**GOAL OF THE EXERCISE:** Your answer must be the lines from the first one in the material through the line with "border-right:2px solid #cfe3cd;", retyped exactly and with no pictures.

**RECORDS FOR PROCESSING:**
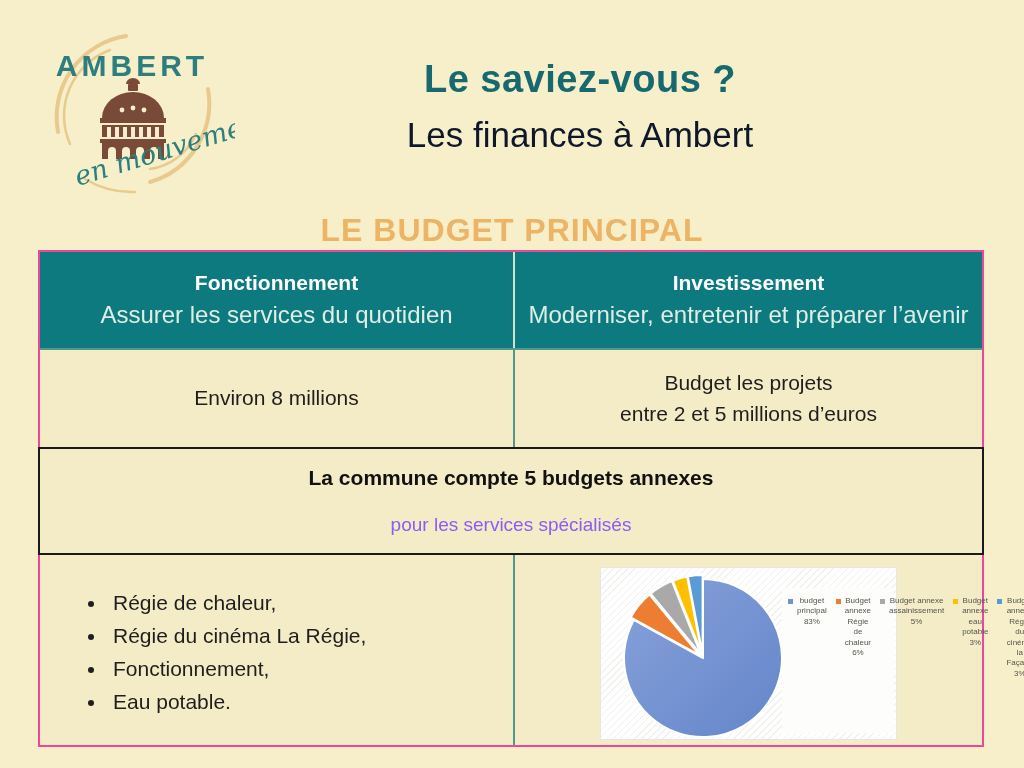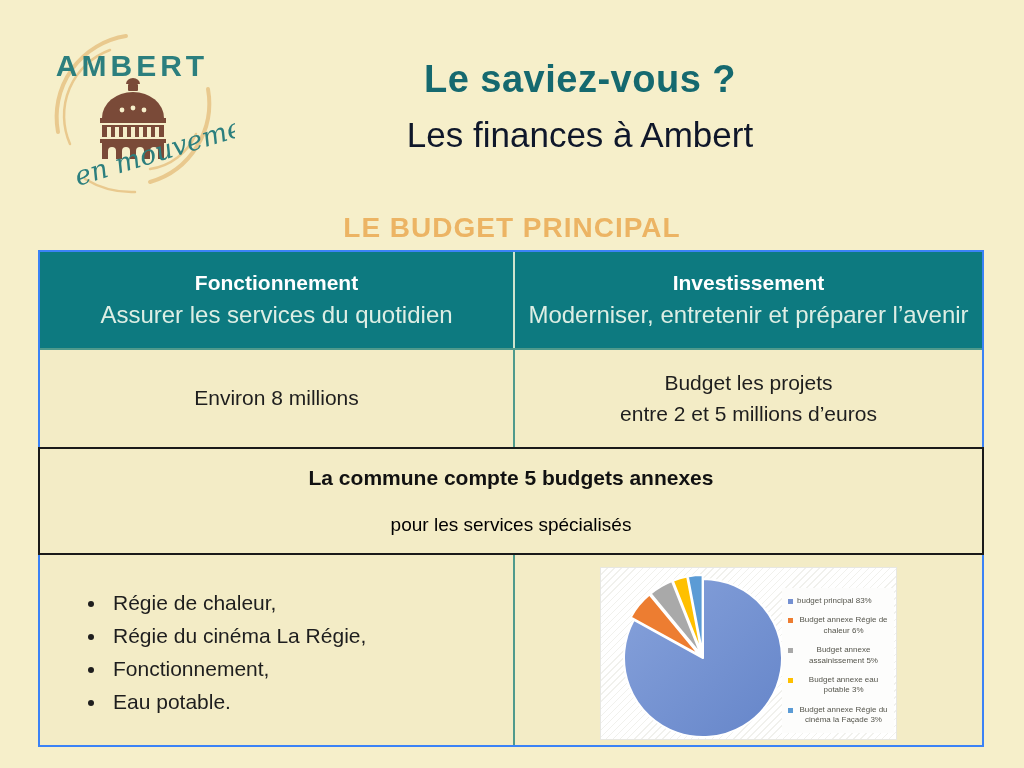--- a/index.html
+++ b/index.html
@@ -14,27 +14,27 @@
   
   .logo { position:absolute; left:30px; top:14px; width:205px; height:185px; }
 
   
   .title-block { position:absolute; left:235px; top:58px; width:690px; text-align:center; }
   .main-title { font-size:38px; font-weight:bold; color:#15696f; letter-spacing:0.5px; }
   .sub-title  { font-size:35px; font-weight:normal; color:#0f172a; margin-top:14px; }
 
   .section-heading {
     position:absolute; left:0; top:212px; width:1024px; text-align:center;
-    font-size:28px; font-weight:bold; color:#ecb464; letter-spacing:1px;
+    font-size:32px; font-weight:bold; color:#ecb464; letter-spacing:1px;
   }
 
   
   .budget-table {
     position:absolute; left:38px; top:250px; width:946px; height:497px;
-    border:2px solid #3b82f6; display:flex; flex-direction:column;
+    border:2px solid #ec4899; display:flex; flex-direction:column;
     background:#f3ecc6;
   }
   .t-row { display:flex; width:100%; }
   .row-head { height:96px; background:#0d7a80; }
   .row-amounts { height:99px; border-top:2px solid #4f9a8c; }
   .row-banner {
     height:108px; flex-direction:column; justify-content:center; align-items:center;
     border:2px solid #1a1a1a; margin:0 -2px; width:calc(100% + 4px);
   }
   .row-detail { flex:1; }
@@ -43,39 +43,39 @@
   .c-left  { width:475px; }
   .c-right { flex:1; }
   .row-head .c-left { border-right:2px solid #cfe3cd; }
   .row-amounts .c-left, .row-detail .c-left { border-right:2px solid #4f9a8c; }
 
   .head-title { font-size:21px; font-weight:bold; color:#ffffff; }
   .head-sub   { font-size:24px; color:#ddeee4; margin-top:6px; }
   .amount-text { font-size:21px; color:#1e1e1e; line-height:1.45; }
 
   .banner-bold   { font-size:21px; font-weight:bold; color:#111111; }
-  .banner-normal { font-size:19px; color:#000000; margin-top:24px; }
+  .banner-normal { font-size:19px; color:#8b5cf6; margin-top:24px; }
 
   
   .bullet-cell { align-items:flex-start; justify-content:flex-start; padding:36px 0 0 47px; text-align:left; }
   .bullet-list { list-style:disc; margin-left:20px; }
   .bullet-list li { font-size:21px; color:#1e1e1e; margin-bottom:9px; padding-left:6px; }
 
   
   .chart-cell { position:relative; }
   .chart-box {
     position:absolute; left:85px; top:12px; width:297px; height:173px;
     background:repeating-linear-gradient(135deg, #ffffff 0 4px, #f1f1ed 4px 5px);
     border:1px solid #e7e7e2;
   }
   .pie-svg { position:absolute; left:0; top:0; }
   .legend {
     position:absolute; right:2px; top:20px; width:112px; bottom:6px;
     background:#fdfdfc; padding:8px 4px 0 6px;
-    display:flex; flex-direction:column; gap:9px;
+    display:flex; flex-direction:row; gap:9px;
   }
   .legend-item { display:flex; align-items:flex-start; }
   .legend-swatch { width:5px; height:5px; flex:0 0 5px; margin-top:3px; margin-right:4px; }
   .legend-text { font-size:8px; line-height:1.3; color:#55554c; }
 </style>
 </head>
 <body>
 
 <div class="logo">
   <svg width="205" height="185" viewBox="0 0 205 185">

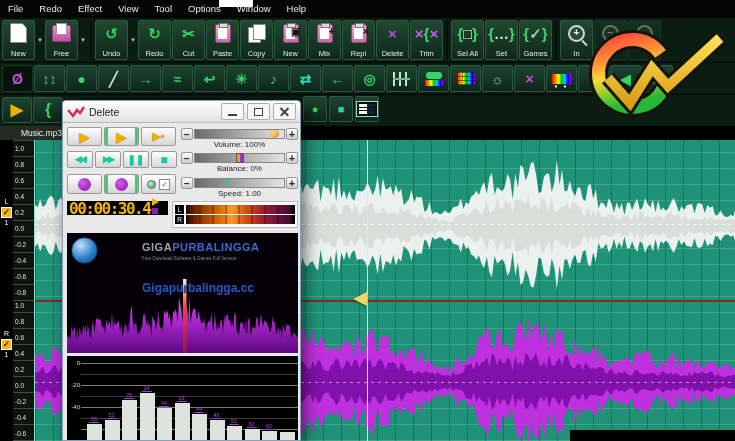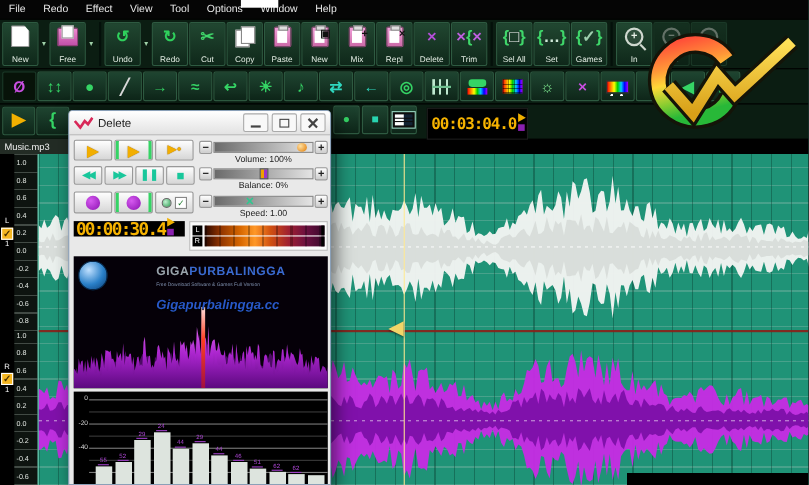--- a/index.html
+++ b/index.html
@@ -76,21 +76,21 @@
   .lcd-text{font-family:"DejaVu Sans Mono",monospace;font-weight:bold;color:#f6b300;}
   #lcd-main .lcd-text{font-size:14.5px;padding-left:3px;letter-spacing:-1px;}
   .lcd-flag{width:10px;height:20px;position:relative;margin-left:2px;}
   .lcd-flag .tri{position:absolute;left:0;top:0;width:0;height:0;border-left:7px solid #f0b000;border-top:4px solid transparent;border-bottom:4px solid transparent;}
   .lcd-flag .sq{position:absolute;left:0;top:10px;width:6px;height:6px;background:#8a20b0;}
   #meterbar{position:absolute;left:480px;top:100px;width:254px;height:24px;z-index:2;
     background:linear-gradient(90deg,#8a6000 0%,#b87800 25%,#d85800 55%,#f03000 80%,#ff2400 100%);}
   
   #tabstrip{position:absolute;left:0;top:126px;width:735px;height:14px;background:#000;z-index:2;}
   #doc-tab{position:absolute;left:0;top:0;width:63px;height:14px;background:#232c25;color:#eee;
-           font-size:8.5px;line-height:14px;padding-left:4px;box-sizing:border-box;border-right:1px solid #000;}
+           font-size:8.5px;line-height:14px;padding-left:4px;box-sizing:border-box;border-right:1px solid #000;text-align:right;}
   #chcol{position:absolute;left:0;top:140px;width:13px;height:301px;background:#000;z-index:2;}
   .ch-block{position:absolute;left:0;width:13px;display:flex;flex-direction:column;align-items:center;gap:1px;}
   .ch-label,.ch-num{color:#fff;font-size:7px;line-height:8px;}
   .ch-check{width:11px;height:11px;background:#f5b620;border:1px solid #fff;box-sizing:border-box;
             color:#4a3000;font-size:9px;font-weight:bold;line-height:9px;text-align:center;}
   .ruler{position:absolute;left:13px;width:21px;background:#0e1410;z-index:2;overflow:hidden;
          background-image:repeating-linear-gradient(0deg,rgba(200,215,205,.28) 0 1px,transparent 1px 16px);}
   #rulerL{top:140px;height:161px;}
   #rulerR{top:301px;height:140px;}
   .ruler-val{position:absolute;left:2px;color:#dfe4df;font-size:6.5px;line-height:7px;}
@@ -155,21 +155,21 @@
      background:repeating-linear-gradient(90deg,rgba(0,0,0,.28) 0 2px,transparent 2px 13px);}
   .meter-bar::after{content:"";position:absolute;right:0;top:0;width:3px;height:100%;background:#000;}
   #viz{position:absolute;left:4px;top:132px;width:231px;height:120px;background:#050008;overflow:hidden;}
   #wm{position:absolute;left:4px;top:4px;display:flex;z-index:3;gap:39px;}
   #wm-circle{width:25px;height:25px;border-radius:50%;
      background:radial-gradient(circle at 35% 30%,#bfe0ff,#2a80c8 55%,#0a3a70);border:1px solid #06284a;}
   #wm-text{margin-left:5px;}
   .wm-brand{font-size:11px;font-weight:bold;letter-spacing:.5px;line-height:11px;}
   .wm-gray{color:#9aa4ac;}.wm-blue{color:#3a6ad0;}
   .wm-tag{font-size:4.5px;color:#8090b0;margin-top:1px;}
-  .wm-site{font-size:12px;font-weight:bold;font-style:italic;color:#2858c8;margin-top:9px;text-shadow:0 1px 1px #000;}
+  .wm-site{font-size:12px;font-weight:bold;color:#2858c8;margin-top:20px;text-shadow:0 1px 1px #000;}
   #spec{position:absolute;left:0;bottom:0;}
   #anal{position:absolute;left:4px;top:255px;width:231px;height:86px;background:#000;overflow:hidden;}
   .grid-h{position:absolute;left:14px;right:0;height:1px;}
   .yl{position:absolute;left:1px;width:12px;text-align:right;color:#d8d8d8;font-size:6px;line-height:6px;}
   .abar{position:absolute;background:#dde4de;}
   .alabel{position:absolute;color:#b048d8;font-size:5.5px;line-height:6px;border-bottom:1px solid #a040c8;padding:0 2px;transform:translateX(-50%);}
 </style>
 </head>
 <body>
 
@@ -216,29 +216,29 @@
         <div class="tb1-label">Redo</div>
       </div>
       <div class="tb1-btn">
         <div class="tb1-ico">
           <span style="color: rgb(63, 214, 106); font-weight: bold;">✂</span>
         </div>
         <div class="tb1-label">Cut</div>
       </div>
       <div class="tb1-btn">
         <div class="tb1-ico">
+          <div class="ic-clip"></div>
+        </div>
+        <div class="tb1-label">Paste</div>
+      </div>
+      <div class="tb1-btn">
+        <div class="tb1-ico">
           <div class="ic-copy"></div>
         </div>
         <div class="tb1-label">Copy</div>
-      </div>
-      <div class="tb1-btn">
-        <div class="tb1-ico">
-          <div class="ic-clip"></div>
-        </div>
-        <div class="tb1-label">Paste</div>
       </div>
       <div class="tb1-btn">
         <div class="tb1-ico">
           <div class="ic-clip">
             <span class="clip-badge">▣</span>
           </div>
         </div>
         <div class="tb1-label">New</div>
       </div>
       <div class="tb1-btn">
@@ -402,27 +402,20 @@
       </div>
       <div class="tb3-btn">
         <div class="ic-device">
           <div></div>
           <div></div>
           <div></div>
         </div>
       </div>
     </div>
 
-  <div id="lcd-main">
-    <span class="lcd-text">00:03:04.0</span>
-    <span class="lcd-flag">
-        <span class="tri"></span>
-        <span class="sq"></span>
-      </span>
-  </div>
   <div id="meterbar"></div>
 
   <div id="tabstrip">
     <div id="doc-tab">Music.mp3</div>
   </div>
 
   <div id="chcol">
       <div class="ch-block" style="top: 58px;">
         <div class="ch-label">L</div>
         <div class="ch-check">✓</div>

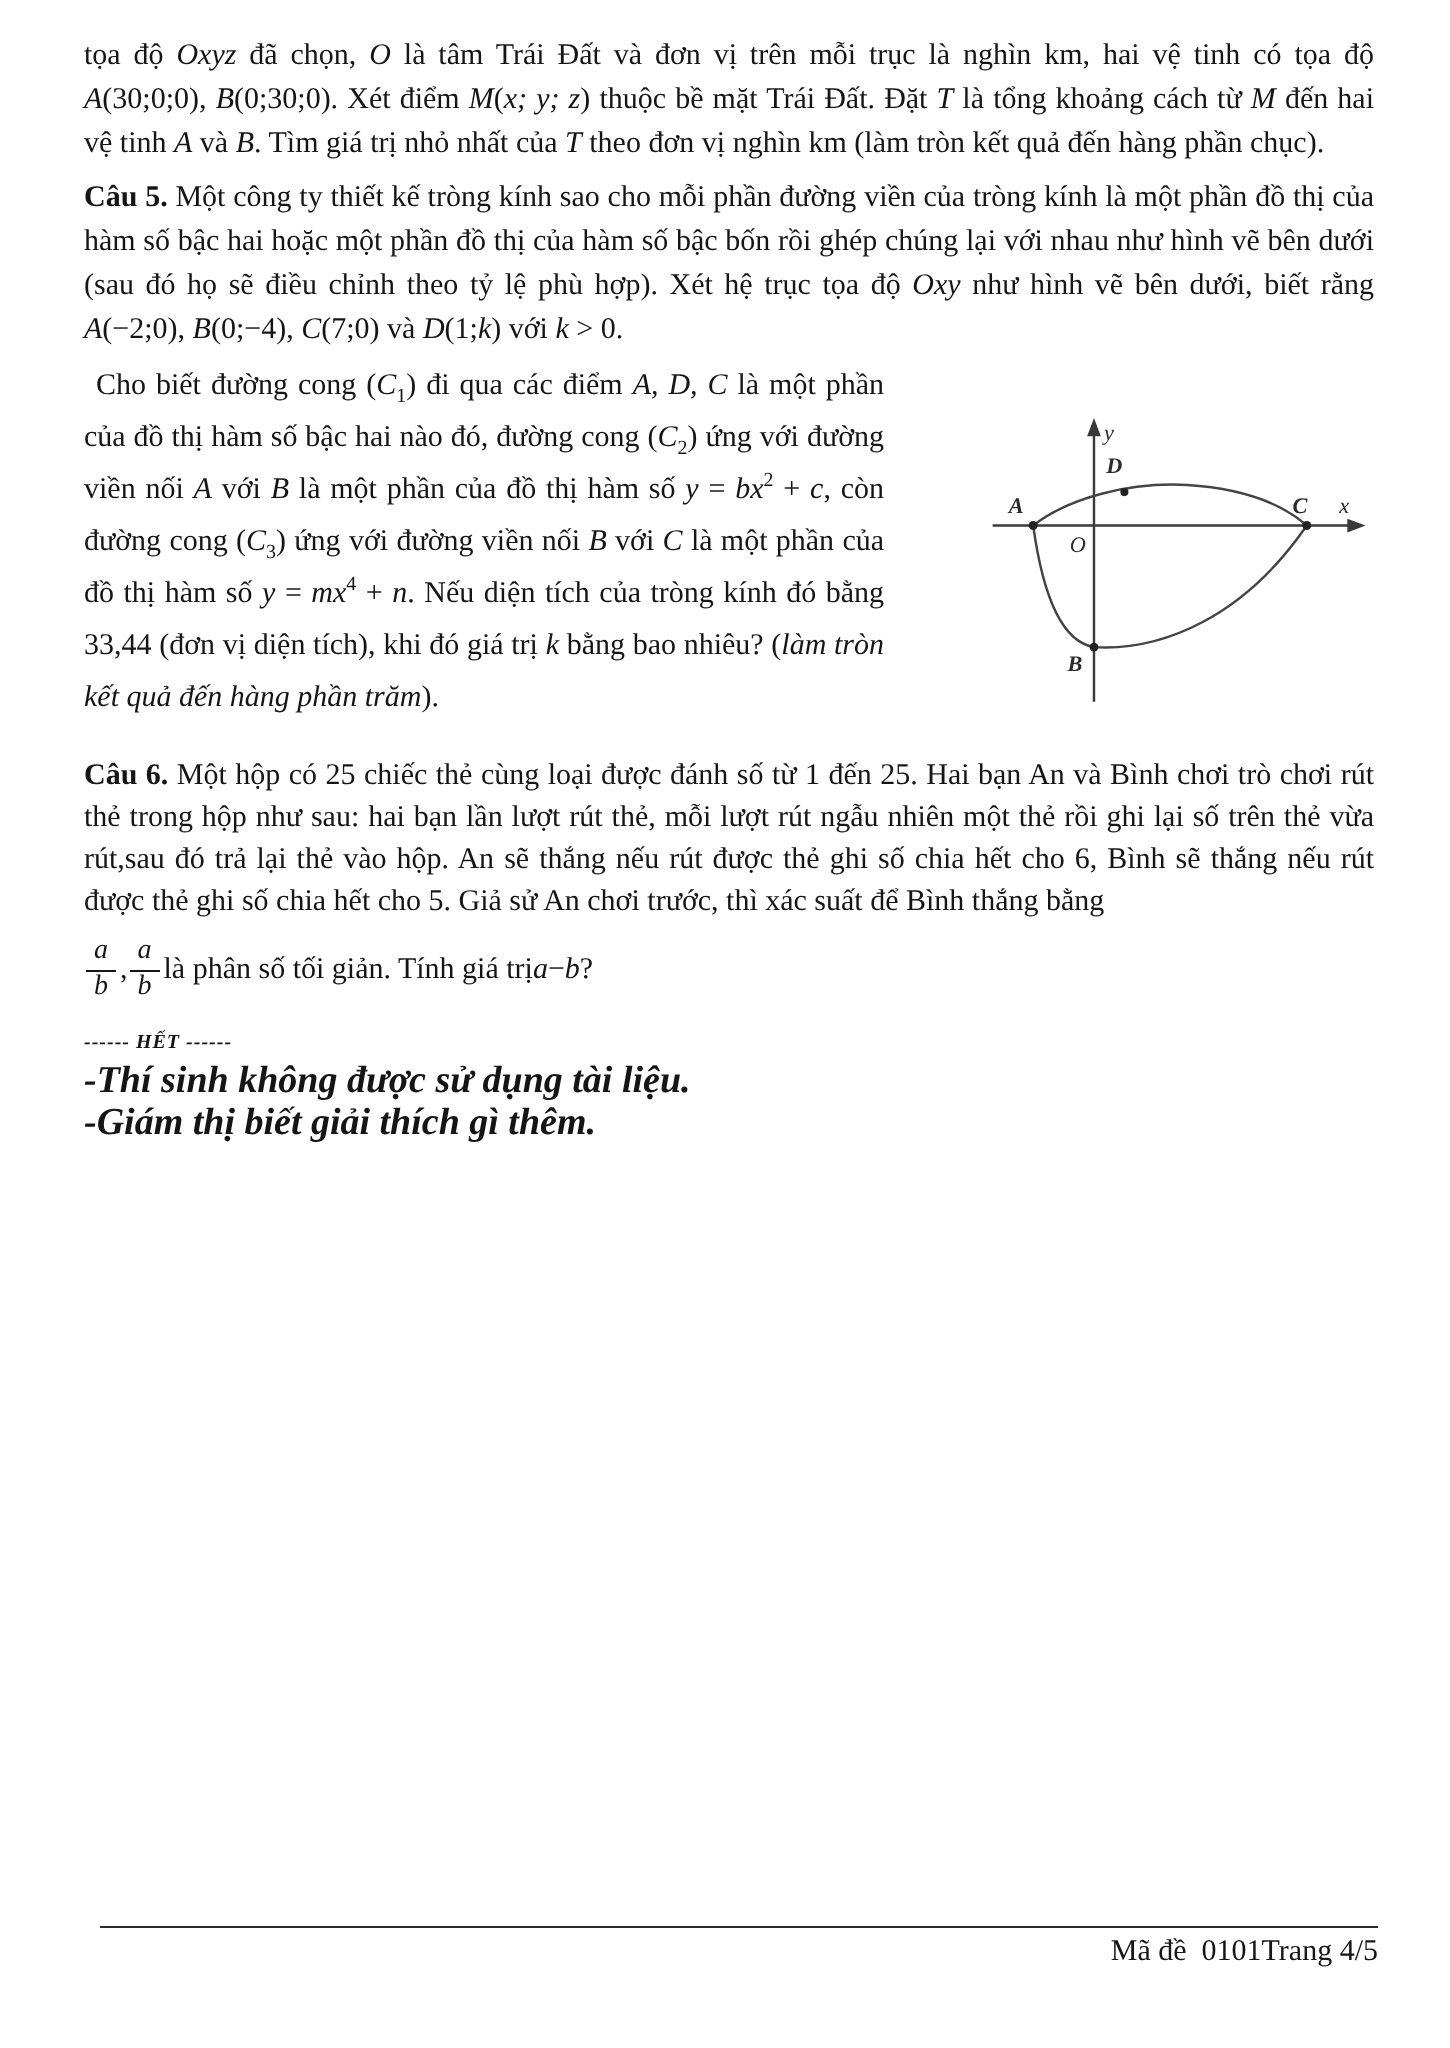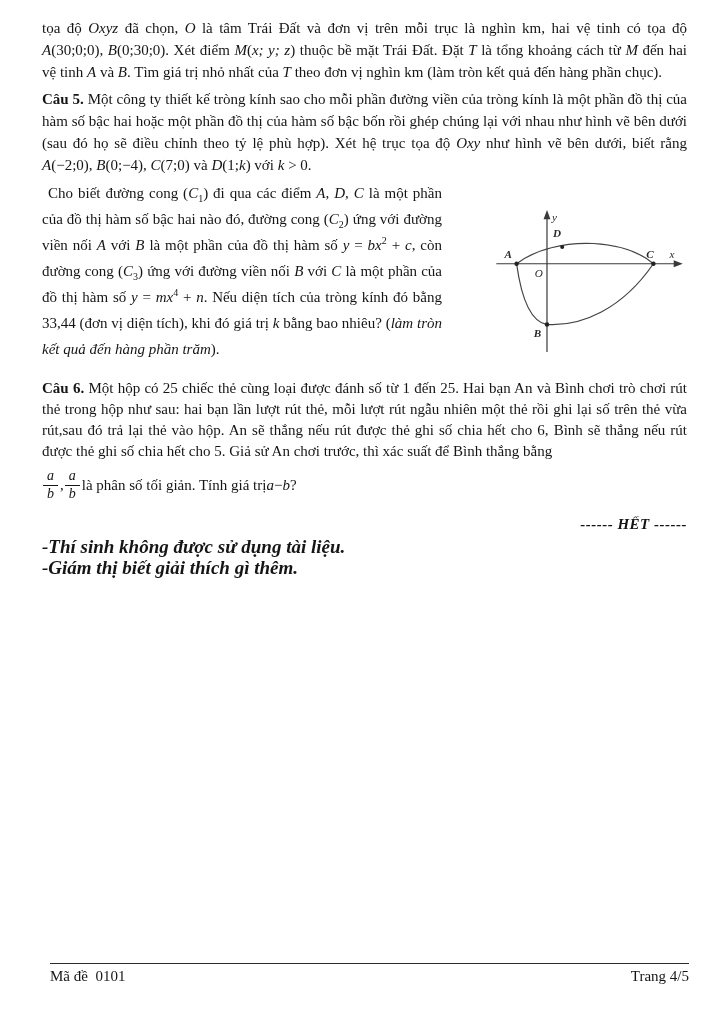--- a/index.html
+++ b/index.html
@@ -40,24 +40,24 @@
   }
   .cau6{line-height:21px;margin-top:16px;}
   .frac-line{
     font-size:15px;
     margin-top:4px;
     height:38px;
     display:flex;
     align-items:center;
   }
   .het{
-    font-size:15px;
+    font-size:10px;
     font-weight:bold;
     font-style:italic;
-    text-align:right;
+    text-align:left;
     margin-top:12px;
     letter-spacing:.5px;
   }
   .note{
     font-size:19px;
     font-weight:bold;
     font-style:italic;
     line-height:21px;
   }
   .notes{margin-top:3px;}
@@ -75,21 +75,21 @@
   }
   .frac .num{display:block;border-bottom:1px solid #151515;padding:0 4px 1px;}
   .frac .den{display:block;padding-top:1px;}
   .footer{
     position:absolute;
     left:50px;right:36px;
     top:963px;
     border-top:1.5px solid #2b2b2b;
     padding-top:4px;
     display:flex;
-    justify-content:space-between;
+    justify-content:flex-end;
     font-size:15px;
   }
   .footer span{white-space:pre;}
   svg text{
     font-family:"Liberation Serif","DejaVu Serif",serif;
     font-style:italic;
     fill:#2b2b2b;
   }
 </style>
 </head>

**OUTPUT FOR THIS TASK:**
--- a/index.html
+++ b/index.html
@@ -14,27 +14,27 @@
   
   .logo { position:absolute; left:30px; top:14px; width:205px; height:185px; }
 
   
   .title-block { position:absolute; left:235px; top:58px; width:690px; text-align:center; }
   .main-title { font-size:38px; font-weight:bold; color:#15696f; letter-spacing:0.5px; }
   .sub-title  { font-size:35px; font-weight:normal; color:#0f172a; margin-top:14px; }
 
   .section-heading {
     position:absolute; left:0; top:212px; width:1024px; text-align:center;
-    font-size:28px; font-weight:bold; color:#ecb464; letter-spacing:1px;
+    font-size:32px; font-weight:bold; color:#ecb464; letter-spacing:1px;
   }
 
   
   .budget-table {
     position:absolute; left:38px; top:250px; width:946px; height:497px;
-    border:2px solid #3b82f6; display:flex; flex-direction:column;
+    border:2px solid #ec4899; display:flex; flex-direction:column;
     background:#f3ecc6;
   }
   .t-row { display:flex; width:100%; }
   .row-head { height:96px; background:#0d7a80; }
   .row-amounts { height:99px; border-top:2px solid #4f9a8c; }
   .row-banner {
     height:108px; flex-direction:column; justify-content:center; align-items:center;
     border:2px solid #1a1a1a; margin:0 -2px; width:calc(100% + 4px);
   }
   .row-detail { flex:1; }
@@ -43,39 +43,39 @@
   .c-left  { width:475px; }
   .c-right { flex:1; }
   .row-head .c-left { border-right:2px solid #cfe3cd; }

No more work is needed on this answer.